Member of the U.S. House of Representatives from Maine's 2nd district
- In office December 1, 1862 – March 3, 1863
- Preceded by: Charles W. Walton
- Succeeded by: Sidney Perham

Personal details
- Born: January 23, 1826 Portland, Maine
- Died: September 28, 1868 (aged 42) Auburn, Maine
- Spouse: Elizabeth Rollins Titcomb
- Children: Theodore B Foster
- Parent: Samuel Fessenden (father);
- Relatives: William P. Fessenden (brother); Samuel C. Fessenden (brother); Francis Fessenden (nephew); James D. Fessenden (nephew);
- Education: North Yarmouth Academy Dartmouth College Bowdoin College
- Occupation: Lawyer

= T. A. D. Fessenden =

American politician (1826–1868)

Thomas Amory Deblois Fessenden (January 23, 1826 – September 28, 1868) was an American politician. He was a U.S. Representative from Maine.

Born in Portland, Maine, he was the son of abolitionist legislator Samuel Fessenden, and brother of Treasury Secretary William P. Fessenden and congressman Samuel C. Fessenden. He was an uncle of Union Army generals Francis Fessenden and James D. Fessenden.

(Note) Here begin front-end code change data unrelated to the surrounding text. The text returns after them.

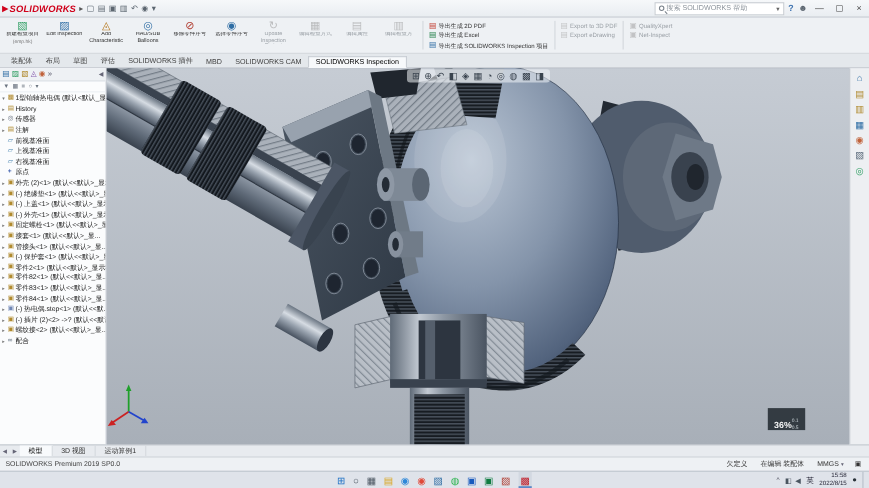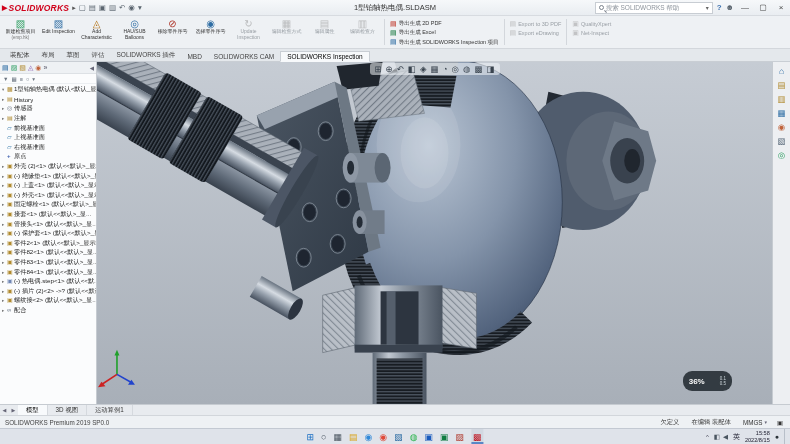--- a/index.html
+++ b/index.html
@@ -63,22 +63,22 @@
   .trow { display:flex; align-items:center; height:9.6px; white-space:nowrap; padding-left:2px; overflow:hidden; }
   .tarrow { width:5px; flex:none; font-size:4.5px; color:#777; }
   .tico { width:7px; flex:none; font-size:6px; line-height:7px; }
   .tlabel { font-size:6.2px; color:#1c1c1c; overflow:hidden; }
 
   .viewport { flex:1; position:relative; min-width:0; background:#b3bac2; }
   .viewport svg.model { position:absolute; inset:0; width:100%; height:100%; }
   .hud { position:absolute; top:1px; left:50%; transform:translateX(-50%); display:flex; gap:4px; align-items:center;
          background:rgba(243,246,249,.55); border-radius:3px; padding:1px 5px; }
   .hud-ico { font-size:8.5px; color:#39434e; cursor:default; }
-  .netbadge { position:absolute; right:40px; bottom:13px; background:#2b3339; color:#fff; border-radius:9px;
-              height:20px; display:flex; align-items:center; gap:15px; padding:0 6px; opacity:.93; }
+  .netbadge { position:absolute; right:40px; bottom:13px; background:#2b3339; color:#fff; border-radius:0;
+              height:20px; display:flex; align-items:flex-end; gap:0; padding:0 6px; opacity:.93; }
   .netbadge .pct { font-size:8px; font-weight:bold; }
   .netbadge .rates { display:flex; flex-direction:column; font-size:4.5px; line-height:5.5px; color:#cdd6dc; text-align:right; }
 
   .rstrip { width:18px; background:#edeff2; border-left:1px solid #c6cbd1; display:flex; flex-direction:column; align-items:center;
             padding-top:5px; gap:5px; flex:none; }
   .strip-ico { font-size:8.5px; line-height:9px; }
 
   
   .mtabs { height:11px; background:#e8ebef; border-top:1px solid #c6cbd1; display:flex; align-items:stretch; font-size:6.3px; }
   .mscroll { width:9px; display:flex; align-items:center; justify-content:center; color:#667; font-size:5px; }
@@ -124,21 +124,20 @@
 
       <span class="qa-ico">▢</span>
           <span class="qa-ico">▤</span>
           <span class="qa-ico">▣</span>
           <span class="qa-ico">▥</span>
           <span class="qa-ico">↶</span>
           <span class="qa-ico">◉</span>
           <span class="qa-ico">▾</span>
         </span>
     </div>
-    <div class="tb-title">1型铂轴热电偶.SLDASM</div>
     <div class="tb-right">
       <span class="searchbox">
         <span class="mag"></span>
         <input placeholder="搜索 SOLIDWORKS 帮助" style="">
         <span class="dd">▾</span>
       </span>
       <span class="tb-help">?</span>
       <span class="tb-user">☻</span>
       <span class="wbtn">—</span>
       <span class="wbtn">▢</span>

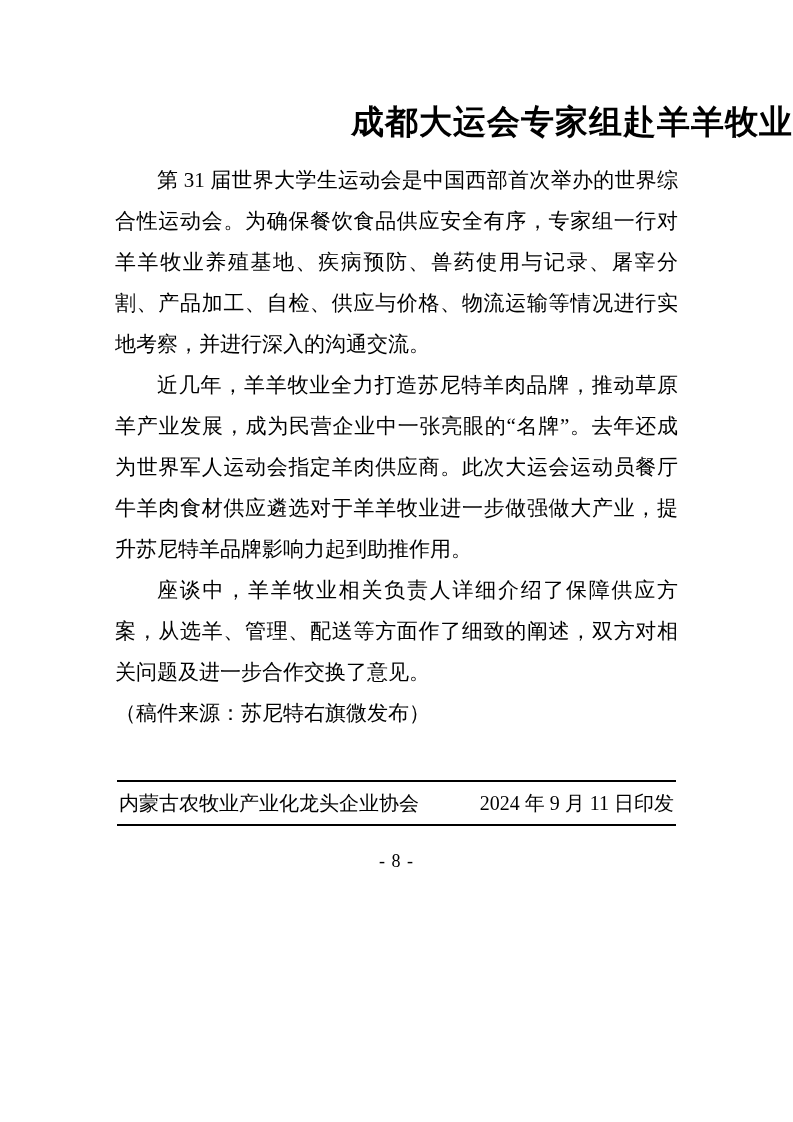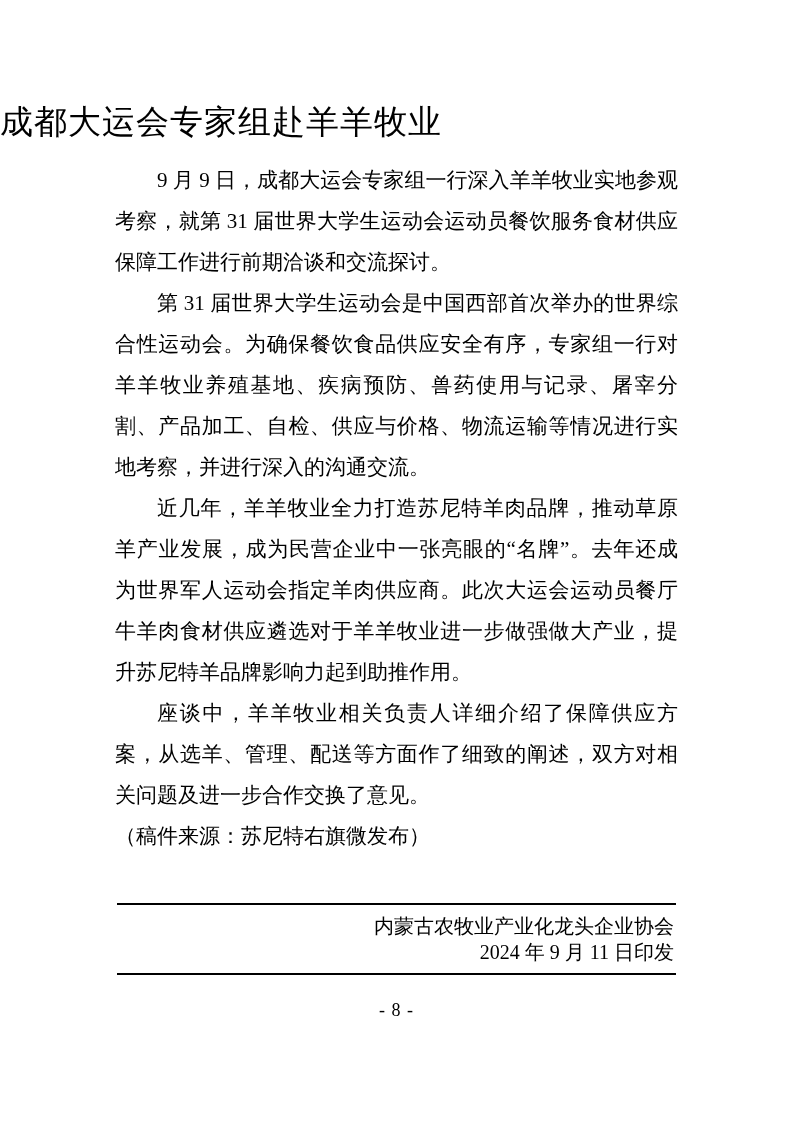--- a/index.html
+++ b/index.html
@@ -14,23 +14,23 @@
     margin: 0 auto;
     background: #ffffff;
     color: #000000;
     font-family: "Liberation Serif", "DejaVu Serif", serif;
     box-sizing: border-box;
     overflow: hidden;
   }
   .doc-title {
     margin: 0;
     padding-top: 90px;
-    text-align: left;
+    text-align: right;
     font-size: 33px;
-    font-weight: 400;
+    font-weight: 700;
     line-height: 64px;
     letter-spacing: 1px;
   }
   .title-line {
     display: block;
   }
   .doc-body {
     margin: 6px 115px 0 115px;
     font-size: 21px;
     line-height: 41px;
@@ -47,41 +47,39 @@
   .doc-footer {
     margin: 46px 117px 0 117px;
     border-top: 2px solid #000000;
     border-bottom: 2px solid #000000;
     display: flex;
     justify-content: space-between;
     align-items: flex-end;
     font-size: 20px;
     line-height: 26px;
     padding: 8px 2px;
-    flex-direction: column;
   }
   .page-number {
     margin-top: 24px;
     text-align: center;
     font-size: 18px;
     line-height: 22px;
     letter-spacing: 1px;
   }
 </style>
 </head>
 <body>
 
 <div class="page">
 
   <h1 class="doc-title">
     <span class="title-line">成都大运会专家组赴羊羊牧业</span>
   </h1>
 
   <div class="doc-body">
-    <p>9 月 9 日，成都大运会专家组一行深入羊羊牧业实地参观考察，就第 31 届世界大学生运动会运动员餐饮服务食材供应保障工作进行前期洽谈和交流探讨。</p>
     <p>第 31 届世界大学生运动会是中国西部首次举办的世界综合性运动会。为确保餐饮食品供应安全有序，专家组一行对羊羊牧业养殖基地、疾病预防、兽药使用与记录、屠宰分割、产品加工、自检、供应与价格、物流运输等情况进行实地考察，并进行深入的沟通交流。</p>
     <p>近几年，羊羊牧业全力打造苏尼特羊肉品牌，推动草原羊产业发展，成为民营企业中一张亮眼的“名牌”。去年还成为世界军人运动会指定羊肉供应商。此次大运会运动员餐厅牛羊肉食材供应遴选对于羊羊牧业进一步做强做大产业，提升苏尼特羊品牌影响力起到助推作用。</p>
     <p>座谈中，羊羊牧业相关负责人详细介绍了保障供应方案，从选羊、管理、配送等方面作了细致的阐述，双方对相关问题及进一步合作交换了意见。</p>
     <p class="source-line">（稿件来源：苏尼特右旗微发布）</p>
   </div>
 
   <div class="doc-footer">
     <span>内蒙古农牧业产业化龙头企业协会</span>
     <span>2024 年 9 月 11 日印发</span>
   </div>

He attended North Yarmouth Academy and Dartmouth College and graduated from Bowdoin College in 1845. He then studied law and was admitted to the bar in April 1848. He established a practice in Mechanic Falls, Maine, and moved to Auburn, Maine in 1850, where he continuing working as an attorney.

He was a delegate to the Republican National Convention in 1856 and 1868 and a member of the Maine House of Representatives in 1860 and 1868, as well as prosecuting attorney for Androscoggin County in 1861 and 1862.

He was elected as a Republican to the 37th Congress to fill the vacancy caused by the resignation of Charles W. Walton and served from December 1, 1862, to March 3, 1863, and was not a candidate for renomination in 1862.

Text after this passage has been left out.